The year 1998 also saw Reading move into the new 24,200 all-seater Madejski Stadium, named after chairman John Madejski. Tommy Burns had taken over from Terry Bullivant but lasted just 18 months before being replaced by Alan Pardew, who had previously been reserve team manager before being released. The club finished third in 2000–01 qualifying for the play-offs, losing 2–3 in the final against Walsall at the Millennium Stadium in Cardiff. Reading returned to Division One for 2002–03 after finishing runners-up in Division Two. The following season, they finished fourth in Division One and qualified for the play-offs, where they lost in the semi-final to Wolverhampton Wanderers. Pardew moved to West Ham United the following October and was replaced by Steve Coppell.

===Rise to the Premier League and yo-yo years (2005–2013)===
Reading won the 2005–06 Championship with a league record 106 points, scoring 99 goals and losing only twice.
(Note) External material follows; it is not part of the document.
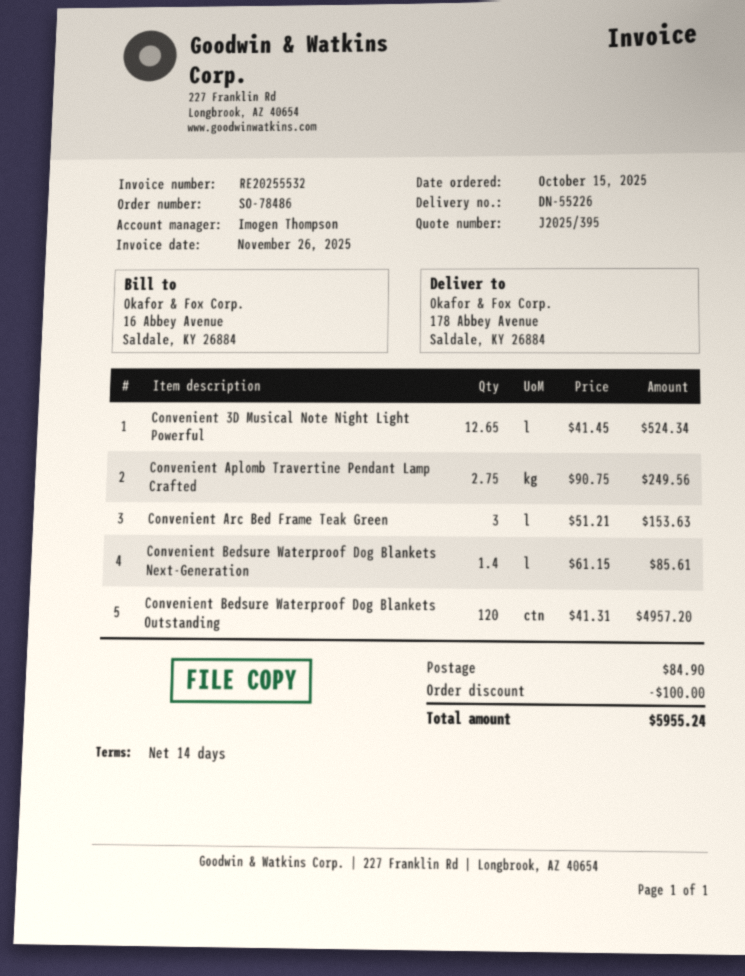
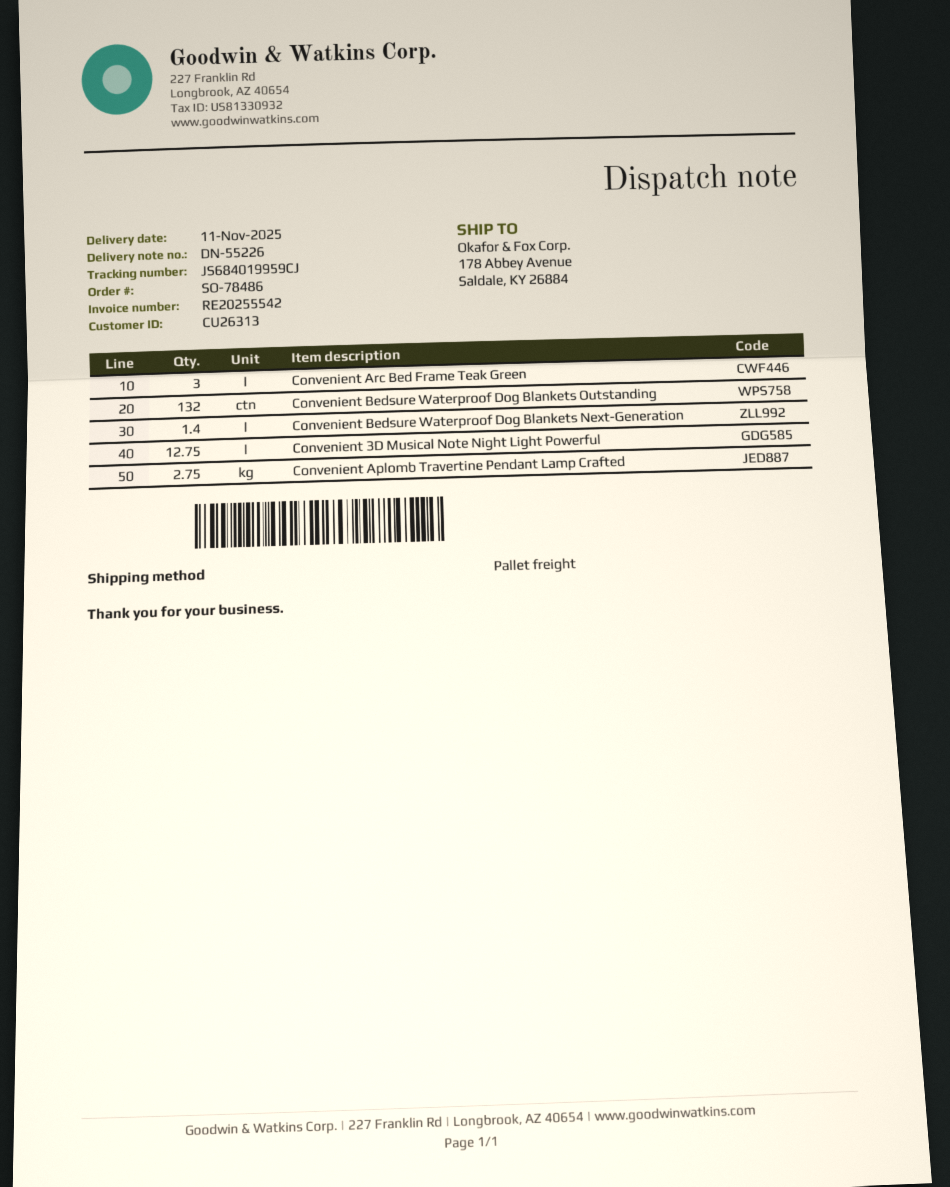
invoice number: RE20255532 -> RE20255542
Convenient 3D Musical Note Night Light Powerful: 12.65 -> 12.75
Convenient Bedsure Waterproof Dog Blankets Outstanding: 120 -> 132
They were promoted to English football's top division for the first time in their history. The 2006–07 season saw Reading make their first appearance in the top flight of English football. Reading defied pre-season predictions of relegation to finish the season in eighth place with 55 points. Reading turned down the chance to play in the UEFA Intertoto Cup. In the run up to their second season in the Premier League, Reading took part in the 2007 Peace Cup in South Korea. This second season was less successful, however, and Reading were relegated back to the Championship.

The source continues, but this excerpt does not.